The third takes fed funds down to zero and augments it with additional USD2trn of QE and forward guidance. A variation on the third policy response function doubles the amount of QE in the second simulation.”
Zero Hedge clarifies that,
“In other words, the Fed is already factoring in a scenario in which a shock to the economy leads to additional QE of either $2 trillion, or in a worst case scenario, $4 trillion, effectively doubling the current size of the Fed’s balance sheet.”
This could prove disastrous for the U.S. dollar and the Fed’s balance sheet. We wrote about this issue over the weekend in A World Currency is Born:
“Remember, the Fed’s balance sheet has already been tapped and sits at $4.5 trillion. The Fed won’t be there to bail out big banks and the rest of America when the next crisis hits, unless it wants to turn U.S. dollars into confetti overnight.”
Federal Reserve balance sheet sits stubbornly above $4 trillion
Click here to read the full report A World Currency is Born.
Wall Street expert, James Grant, has been warning of a crash in the sovereign debt markets for some time. Below is his response in a recent interview on the question: Where do you see the biggest risks?

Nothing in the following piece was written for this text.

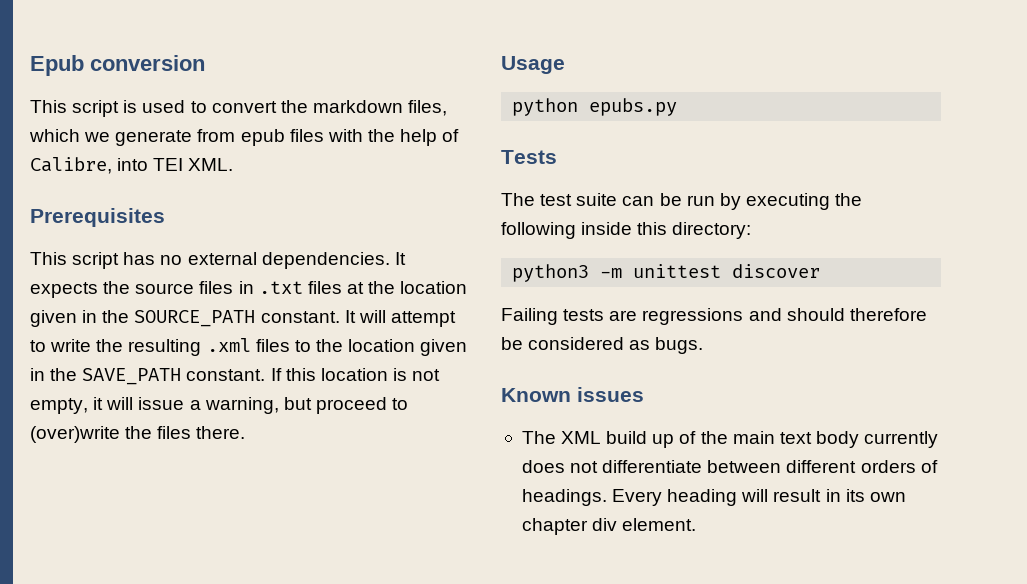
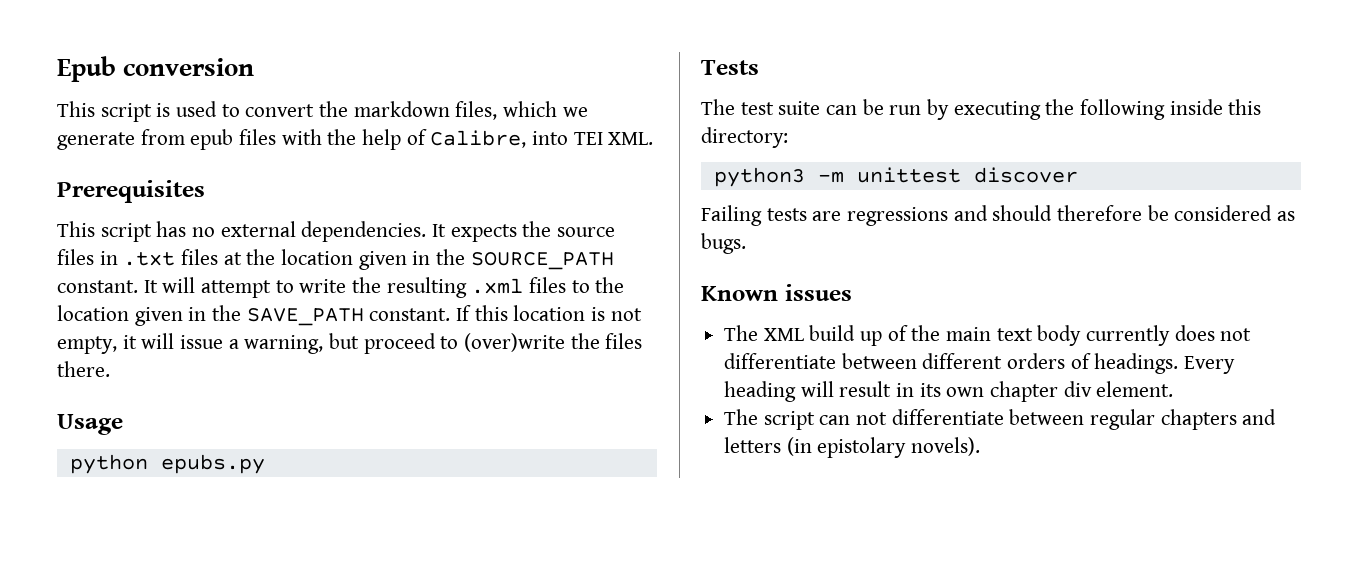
+ The script can not differentiate between regular chapters and letters (in epistolary novels).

“Sovereign debt is my nomination for the number one overvalued market around the world. You are earning nothing or less than nothing for the privilege of lending your money to a government that has pledged to depreciate the currency that you’re investing in. The central banks of the world are striving to achieve a rate of inflation of 2% or more and you are lending certainly at much less than 2% and in many cases at less than nominal 0%. The experience of losing money is common in investing. But where is the certitude of loss even before your check clears? That’s the situation with sovereign debt right now.”
The September rate hike is off the table. The Fed simply cannot raise rates into this weak economy; and, even if it wanted to do another symbolic quarter move point, it would never risk doing so with the election just two months away. Don’t believe the ‘tough talk’ and stay long equities, at least until the election on November 8th.
This article represents solely the opinions of Alexander Smith. Alexander Smith is not an investment advisor and any reference to specific securities in the list referred to in the article does not constitute a recommendation thereof. Readers are encouraged to consult their investment advisors prior to making any investment decisions. The information in this article is of an impersonal nature and should not be construed as individualized advice or investment recommendations.